[Frameworks] First Look 20/21 Experimental Films at Museum of the Moving Image
Becca Keating
keating.becca at gmail.com
Wed Jul 28 09:46:29 CDT 2021
This weekend Museum of the Moving Image will present experimental programs
as part of its annual First Look Festival of New York Premieres.
The programs will feature new work from *Ken Jacobs* (Double Wow and Other
Films by Ken Jacobs
<http://www.movingimage.us/visit/calendar/2021/08/01/detail/double-wow-and-other-works-by-ken-jacobs>
*)* and *James Benning* (Maggie's Farm
<http://www.movingimage.us/visit/calendar/2021/07/31/detail/maggies-farm>).

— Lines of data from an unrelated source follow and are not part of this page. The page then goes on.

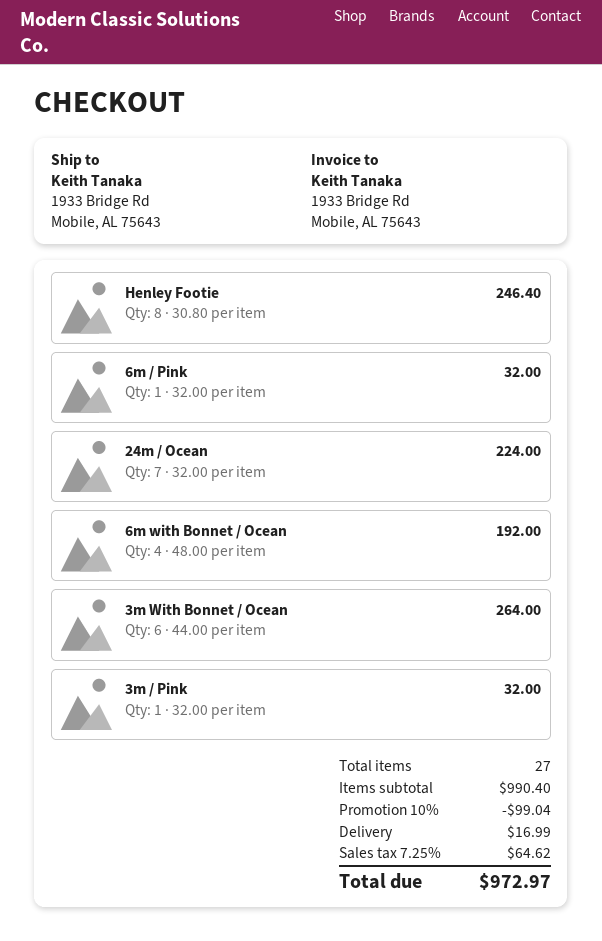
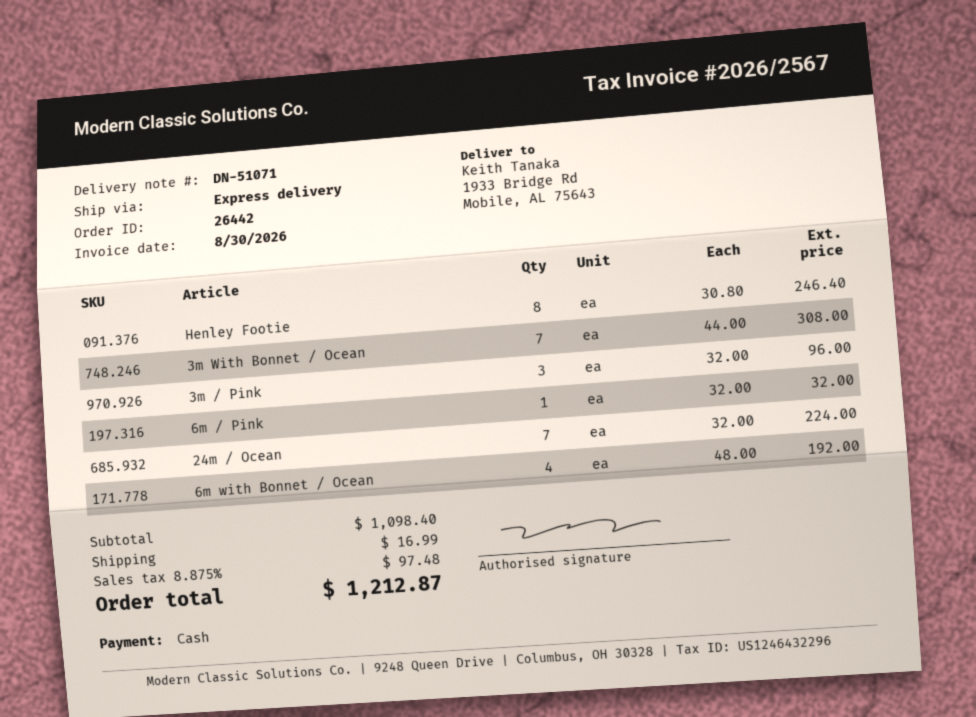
3m With Bonnet / Ocean: 6 x 44.00 = 264.00 -> 7 x 44.00 = 308.00
3m / Pink: 1 x 32.00 = 32.00 -> 3 x 32.00 = 96.00
subtotal: 990.40 -> 1098.40
discount: 10% = 99.04 -> none
tax: 7.25% = 64.62 -> 8.875% = 97.48
total: 972.97 -> 1212.87

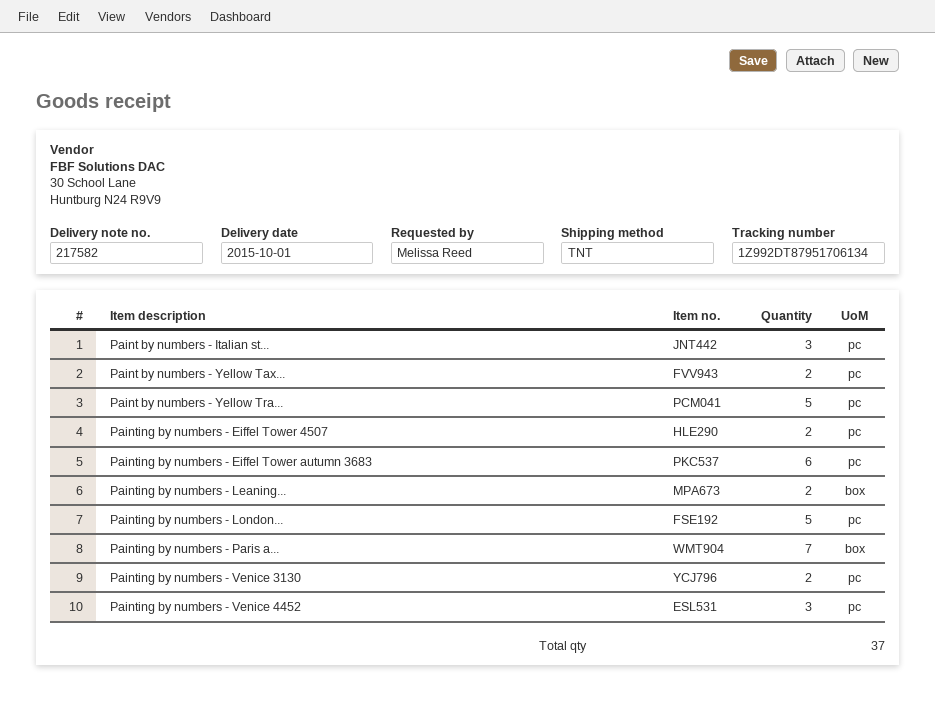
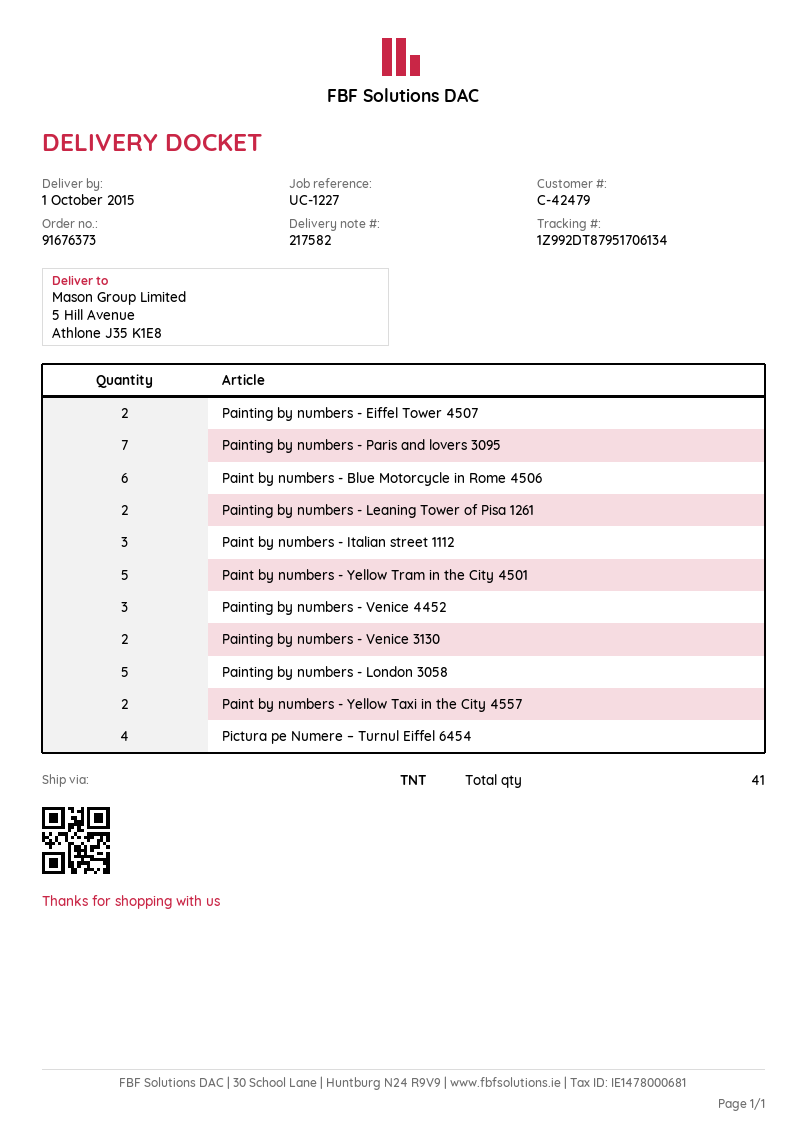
Painting by numbers - Eiffel Tower autumn 3683: 6 -> none
Paint by numbers - Blue Motorcycle in Rome 4506: none -> 6
Pictura pe Numere – Turnul Eiffel 6454: none -> 4
total quantity: 37 -> 41

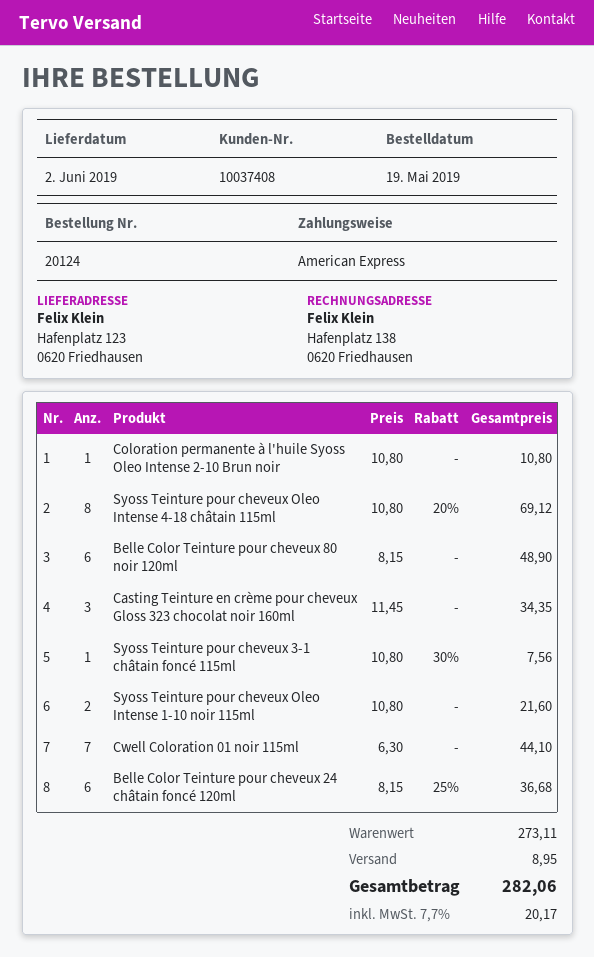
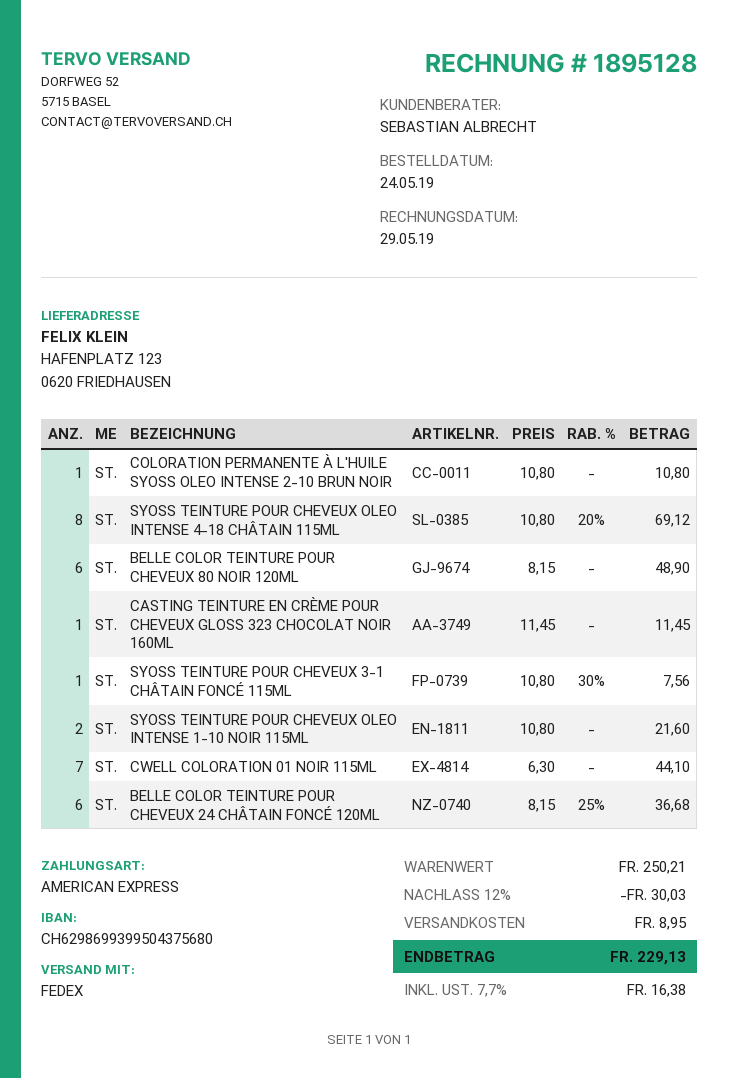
order date: 2019-05-19 -> 2019-05-24
Casting Teinture en crème pour cheveux Gloss 323 chocolat noir 160ml: 3 x 11.45 = 34.35 -> 1 x 11.45 = 11.45
subtotal: 273.11 -> 250.21
discount: none -> 12% = 30.03
tax: 7.7% = 20.17 -> 7.7% = 16.38
total: 282.06 -> 229.13

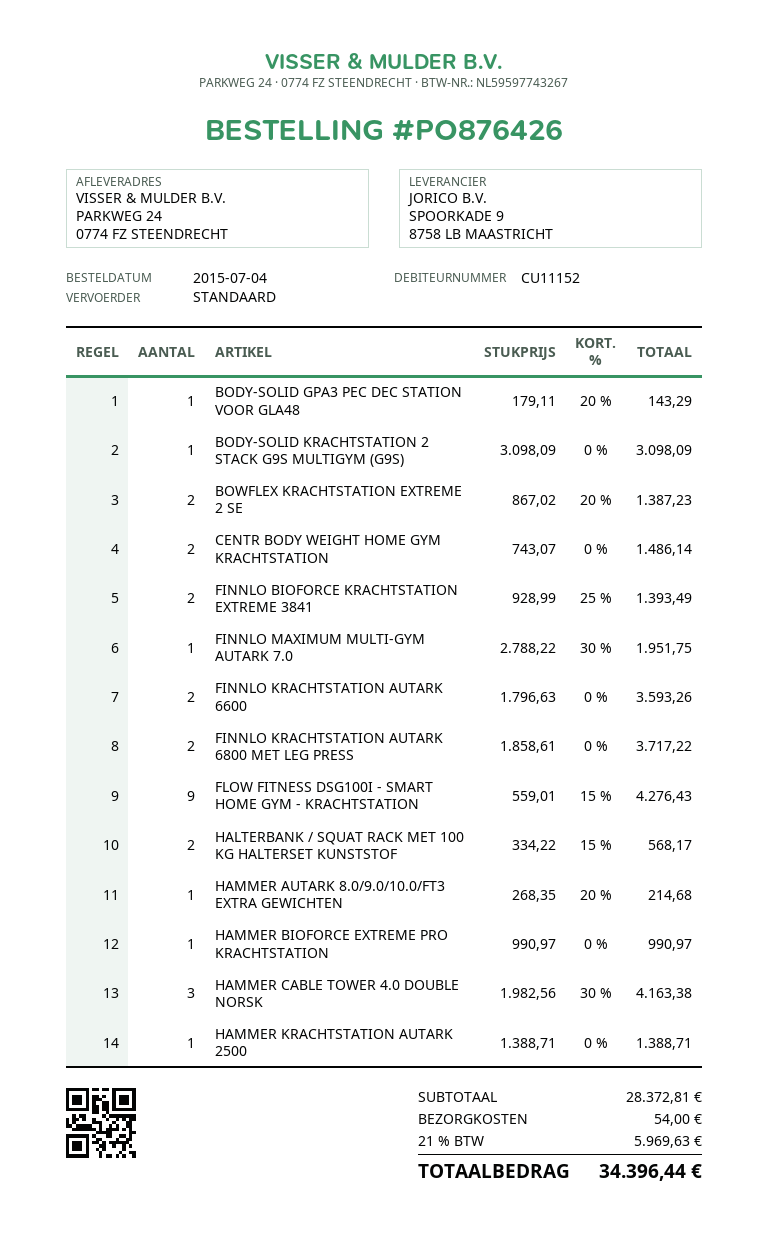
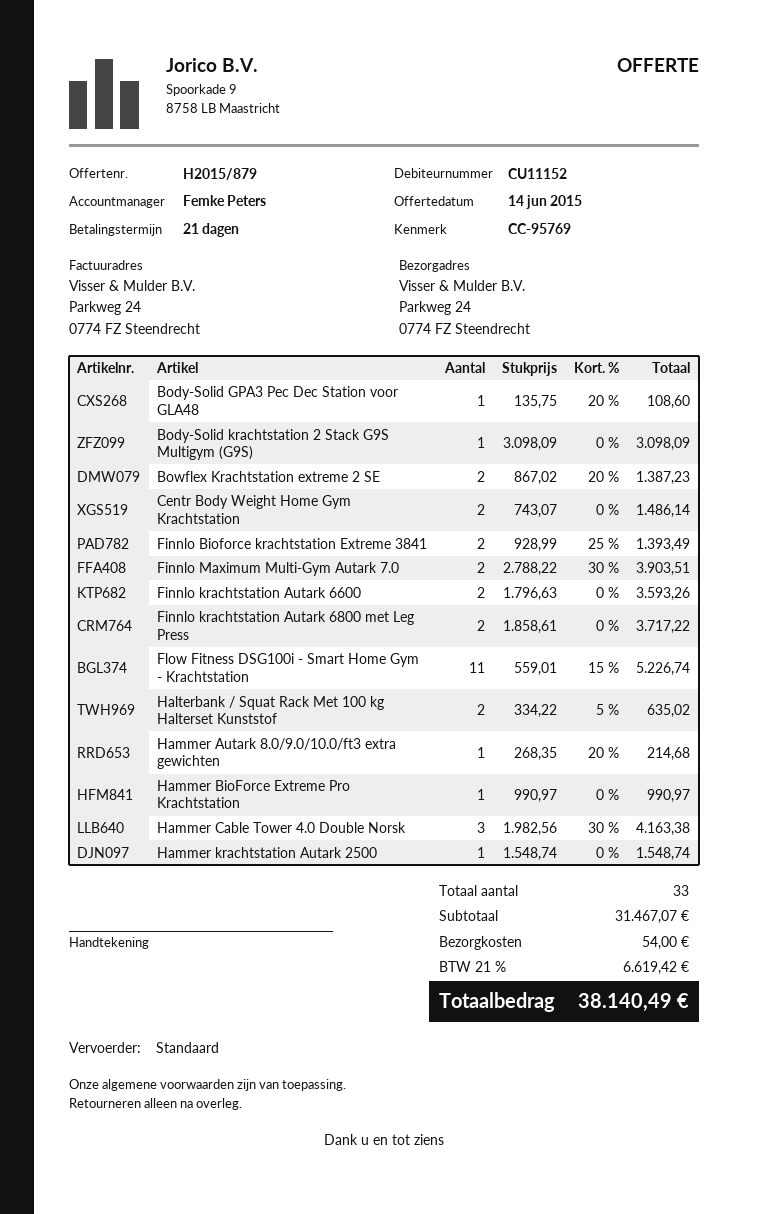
BODY-SOLID GPA3 PEC DEC STATION VOOR GLA48: 1 x 179.11 - 20% = 143.29 -> 1 x 135.75 - 20% = 108.60
FINNLO MAXIMUM MULTI-GYM AUTARK 7.0: 1 x 2788.22 - 30% = 1951.75 -> 2 x 2788.22 - 30% = 3903.51
FLOW FITNESS DSG100I - SMART HOME GYM - KRACHTSTATION: 9 x 559.01 - 15% = 4276.43 -> 11 x 559.01 - 15% = 5226.74
HALTERBANK / SQUAT RACK MET 100 KG HALTERSET KUNSTSTOF: 2 x 334.22 - 15% = 568.17 -> 2 x 334.22 - 5% = 635.02
HAMMER KRACHTSTATION AUTARK 2500: 1 x 1388.71 = 1388.71 -> 1 x 1548.74 = 1548.74
subtotal: 28372.81 -> 31467.07
tax: 21% = 5969.63 -> 21% = 6619.42
total: 34396.44 -> 38140.49

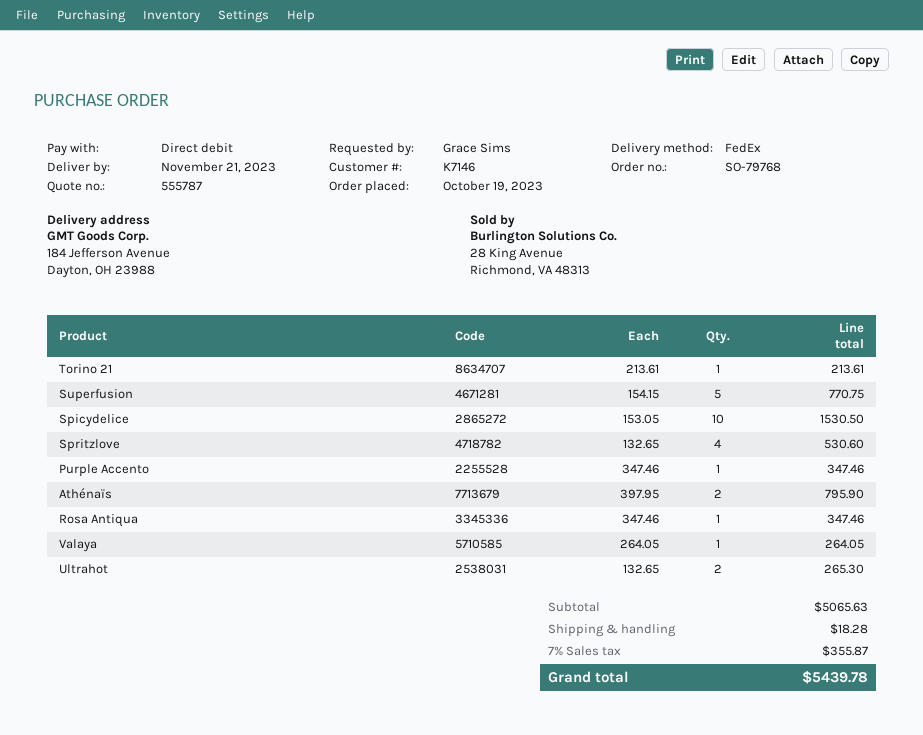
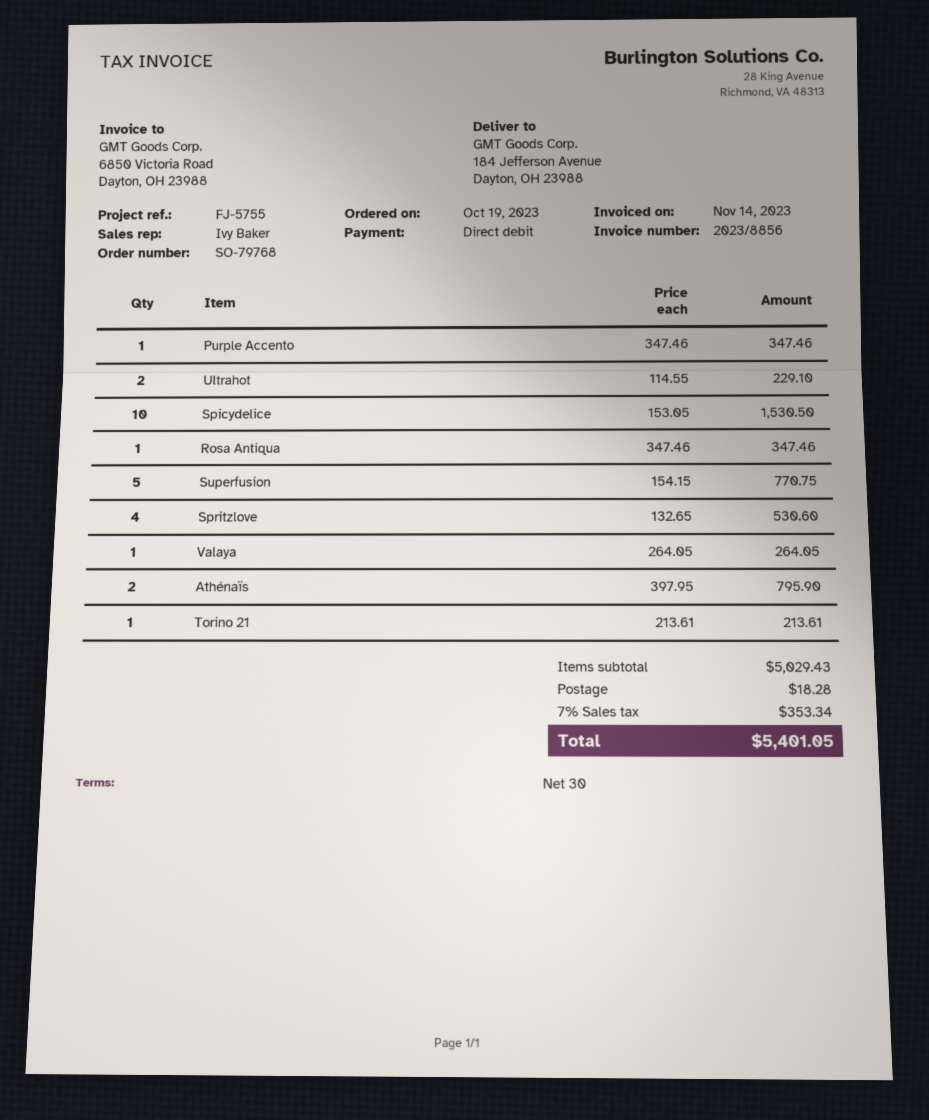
Ultrahot: 2 x 132.65 = 265.30 -> 2 x 114.55 = 229.10
subtotal: 5065.63 -> 5029.43
tax: 7% = 355.87 -> 7% = 353.34
total: 5439.78 -> 5401.05

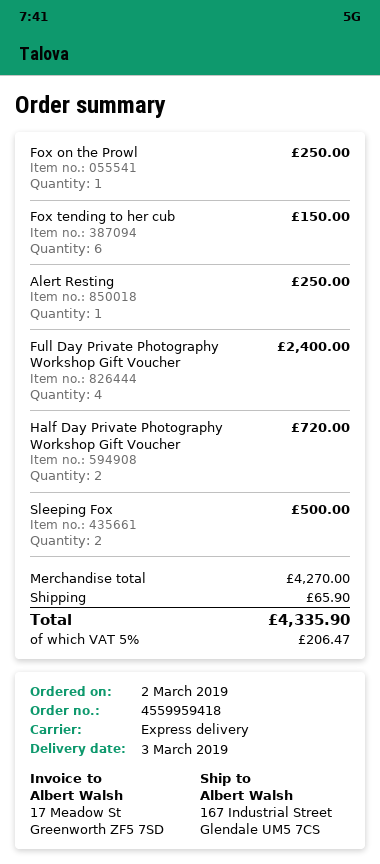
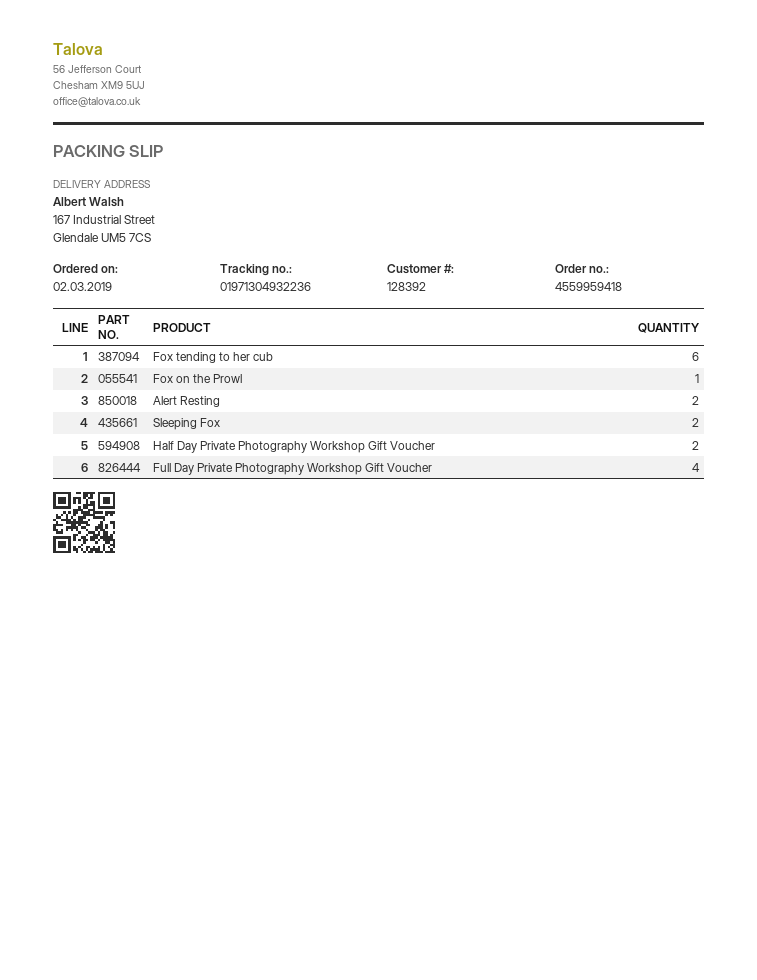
Alert Resting: 1 -> 2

Additionally, Are We Here, Together? Experimental Shorts
<http://www.movingimage.us/visit/calendar/2021/07/31/detail/are-we-here-together-experimental-shorts>
playing Saturday, Just 31st at 6:30pm presents new short works from 2020
and 2021 with filmmakers Emily Vey Duke, Cooper Battersby, Talenda Sanders,
Meg Rorison, Peter Burr, Roger Beebe and Ross Meckfessel in person.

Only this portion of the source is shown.